Pull every line with the word "none" out of the entries below.

_Before-and-after change records_

━━━━━━

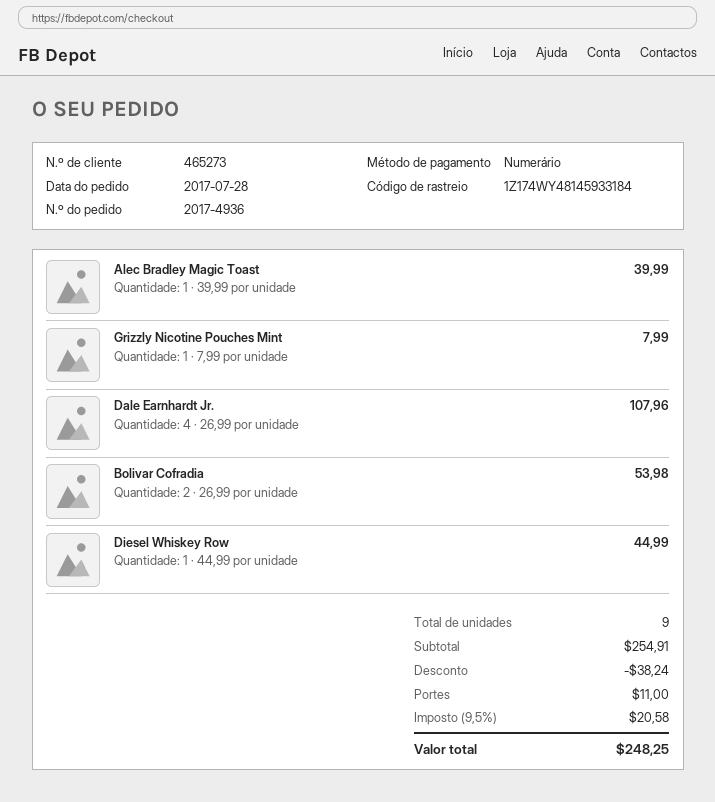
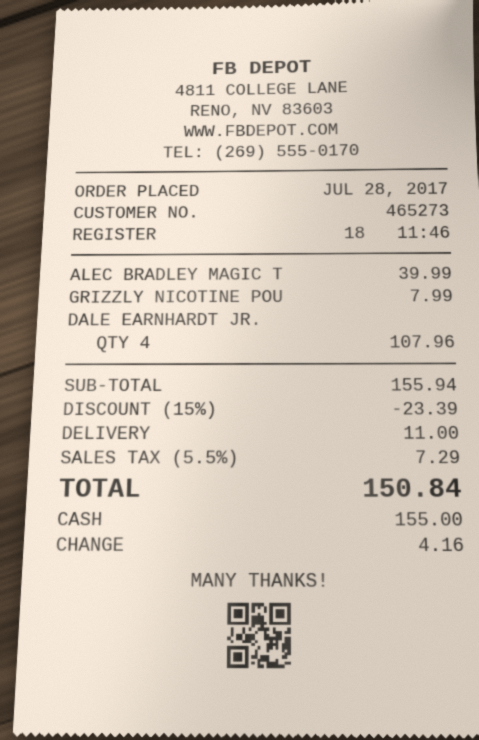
Bolivar Cofradia: 2 for 53.98 -> none
Diesel Whiskey Row: 1 for 44.99 -> none
subtotal: 254.91 -> 155.94
discount: 38.24 -> 23.39
tax: 9.5% = 20.58 -> 5.5% = 7.29
total: 248.25 -> 150.84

━━━━━━

_Output below_
Bolivar Cofradia: 2 for 53.98 -> none
Diesel Whiskey Row: 1 for 44.99 -> none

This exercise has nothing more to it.